Information supplied:
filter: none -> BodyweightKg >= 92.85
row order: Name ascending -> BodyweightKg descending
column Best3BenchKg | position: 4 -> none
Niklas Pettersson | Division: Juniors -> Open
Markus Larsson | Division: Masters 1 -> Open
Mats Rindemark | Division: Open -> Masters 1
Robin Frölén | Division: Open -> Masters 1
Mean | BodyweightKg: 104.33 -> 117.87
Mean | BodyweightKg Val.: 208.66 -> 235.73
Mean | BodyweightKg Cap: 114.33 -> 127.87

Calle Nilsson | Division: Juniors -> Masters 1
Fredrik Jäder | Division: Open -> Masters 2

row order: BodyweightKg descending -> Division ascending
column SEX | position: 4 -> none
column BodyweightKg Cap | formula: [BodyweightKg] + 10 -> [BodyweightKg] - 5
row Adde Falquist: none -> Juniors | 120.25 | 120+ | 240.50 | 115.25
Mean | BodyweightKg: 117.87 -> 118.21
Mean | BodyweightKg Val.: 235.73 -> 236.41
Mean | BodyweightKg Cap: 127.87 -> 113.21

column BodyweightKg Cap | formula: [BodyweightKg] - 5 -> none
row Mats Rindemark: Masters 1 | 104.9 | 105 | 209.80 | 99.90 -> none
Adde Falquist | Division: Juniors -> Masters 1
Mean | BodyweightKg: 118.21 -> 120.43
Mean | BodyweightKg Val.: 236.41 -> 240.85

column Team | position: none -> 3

--

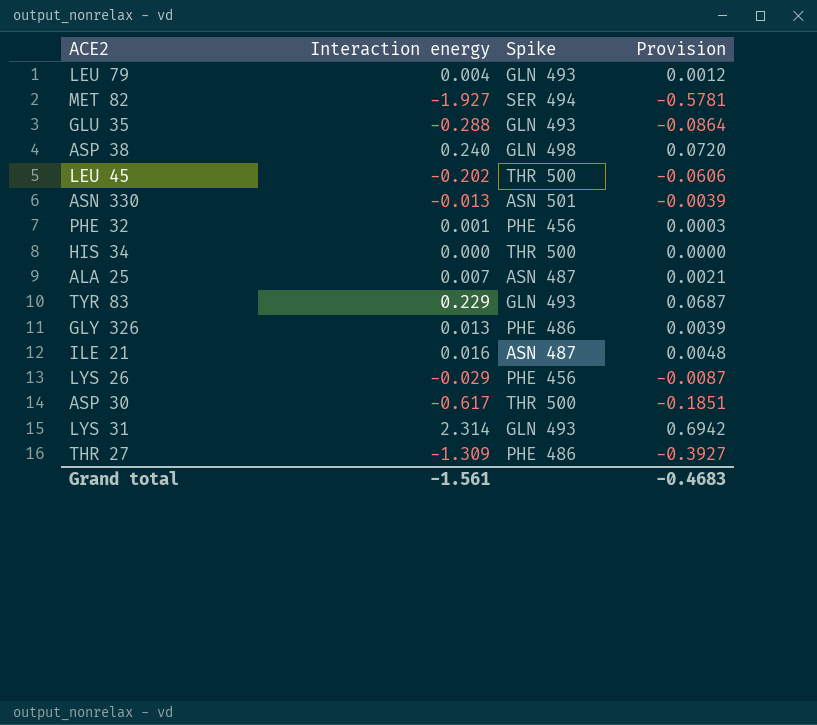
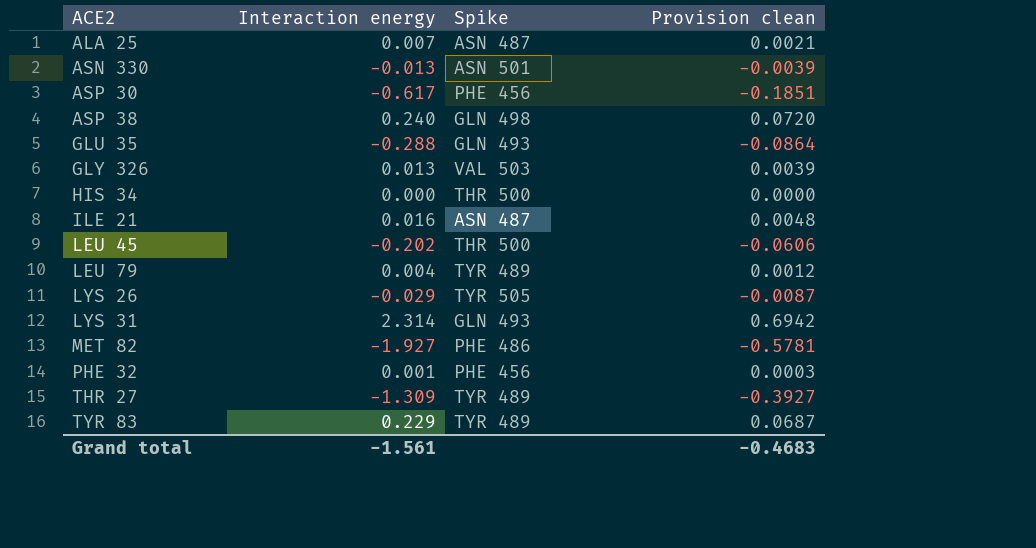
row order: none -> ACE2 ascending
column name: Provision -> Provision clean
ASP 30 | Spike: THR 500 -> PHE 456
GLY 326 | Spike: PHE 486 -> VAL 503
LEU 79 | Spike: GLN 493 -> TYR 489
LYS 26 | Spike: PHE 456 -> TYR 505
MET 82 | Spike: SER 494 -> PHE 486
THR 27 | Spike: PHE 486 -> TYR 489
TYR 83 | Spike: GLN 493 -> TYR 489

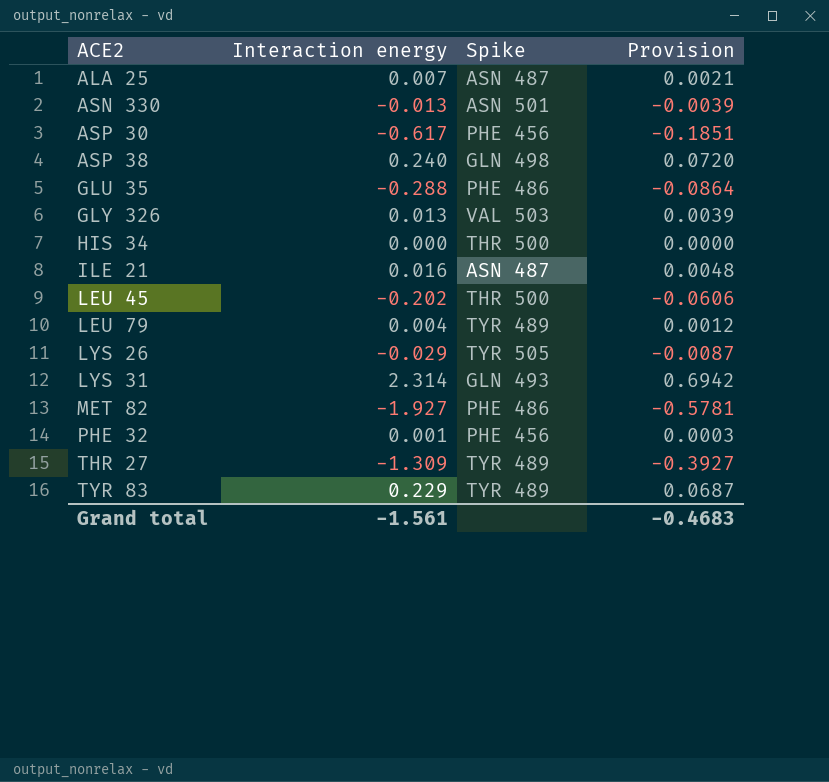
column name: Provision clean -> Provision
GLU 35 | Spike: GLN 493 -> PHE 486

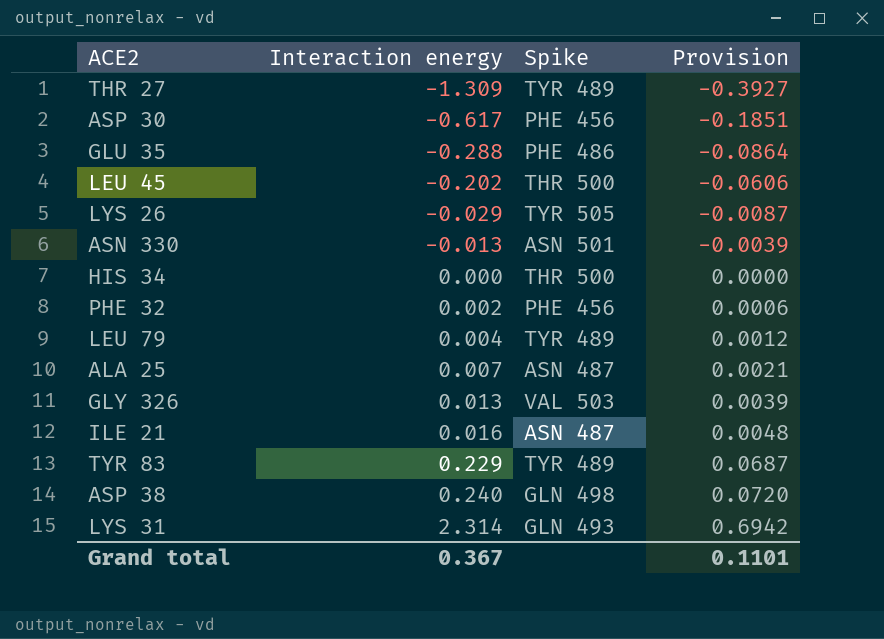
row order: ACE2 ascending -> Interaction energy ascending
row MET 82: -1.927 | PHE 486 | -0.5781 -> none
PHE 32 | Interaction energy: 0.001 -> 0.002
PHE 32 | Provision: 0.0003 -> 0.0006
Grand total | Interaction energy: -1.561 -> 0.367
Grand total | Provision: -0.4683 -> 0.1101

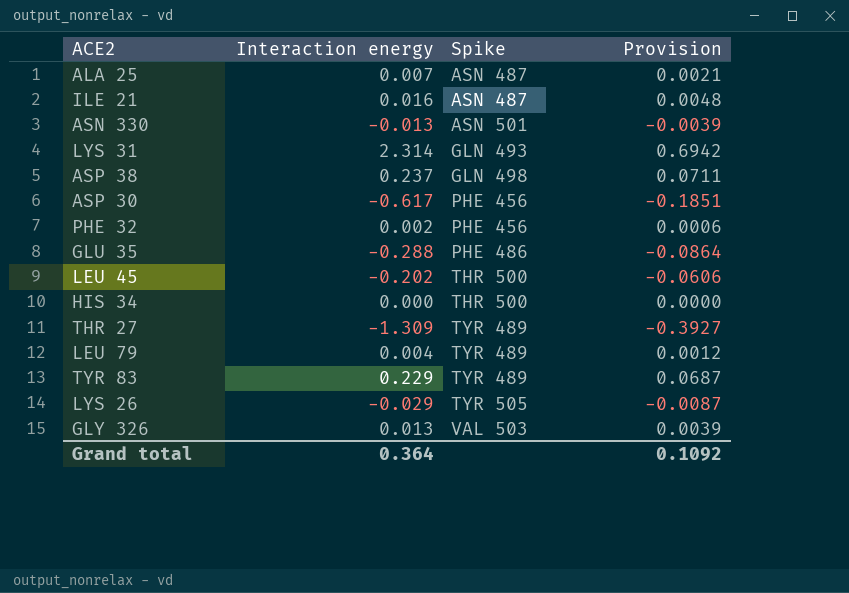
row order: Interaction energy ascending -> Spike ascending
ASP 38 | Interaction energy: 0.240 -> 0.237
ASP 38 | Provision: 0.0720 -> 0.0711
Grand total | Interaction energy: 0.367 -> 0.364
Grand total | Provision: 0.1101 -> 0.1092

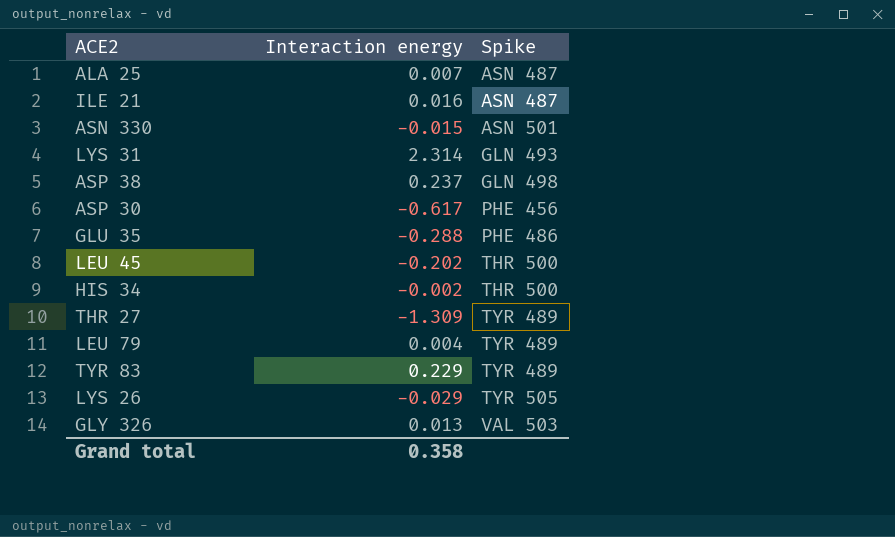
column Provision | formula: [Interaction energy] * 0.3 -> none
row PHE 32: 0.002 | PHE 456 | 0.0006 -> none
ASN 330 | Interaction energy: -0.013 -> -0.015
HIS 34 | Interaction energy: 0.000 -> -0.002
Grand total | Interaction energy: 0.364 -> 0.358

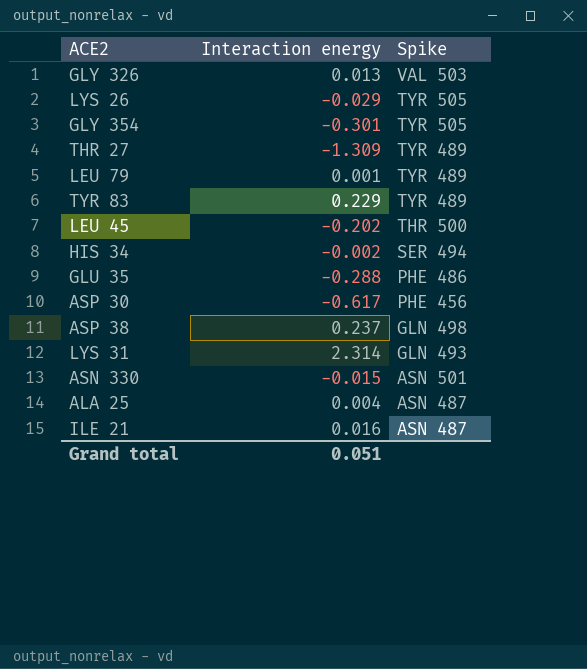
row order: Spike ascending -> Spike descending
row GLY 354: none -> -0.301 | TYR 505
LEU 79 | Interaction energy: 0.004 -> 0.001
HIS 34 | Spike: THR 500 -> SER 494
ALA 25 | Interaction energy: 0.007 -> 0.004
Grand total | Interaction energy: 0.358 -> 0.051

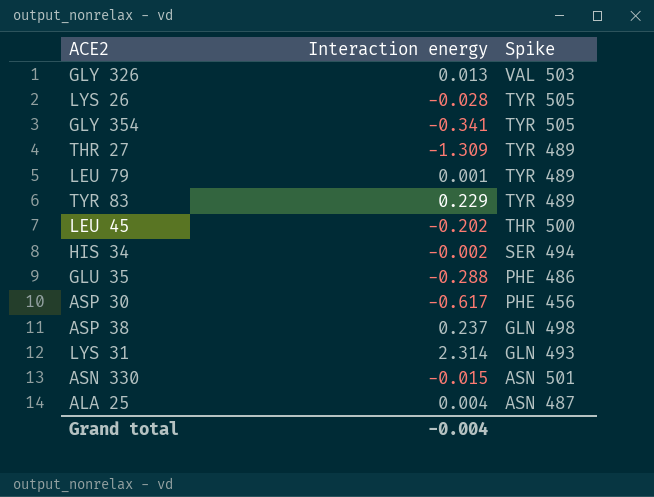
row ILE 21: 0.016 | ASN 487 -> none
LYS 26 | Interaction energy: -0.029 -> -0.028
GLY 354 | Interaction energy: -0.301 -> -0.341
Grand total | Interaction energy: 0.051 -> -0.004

Aim of the exercise: Please return only the lines above, starting at the line that has "Mean | BodyweightKg: 117.87 -> 118.21" and ending at the line that has "column Team | position: none -> 3", keeping both and leaving each one unchanged.

Expected answer:
Mean | BodyweightKg: 117.87 -> 118.21
Mean | BodyweightKg Val.: 235.73 -> 236.41
Mean | BodyweightKg Cap: 127.87 -> 113.21

column BodyweightKg Cap | formula: [BodyweightKg] - 5 -> none
row Mats Rindemark: Masters 1 | 104.9 | 105 | 209.80 | 99.90 -> none
Adde Falquist | Division: Juniors -> Masters 1
Mean | BodyweightKg: 118.21 -> 120.43
Mean | BodyweightKg Val.: 236.41 -> 240.85

column Team | position: none -> 3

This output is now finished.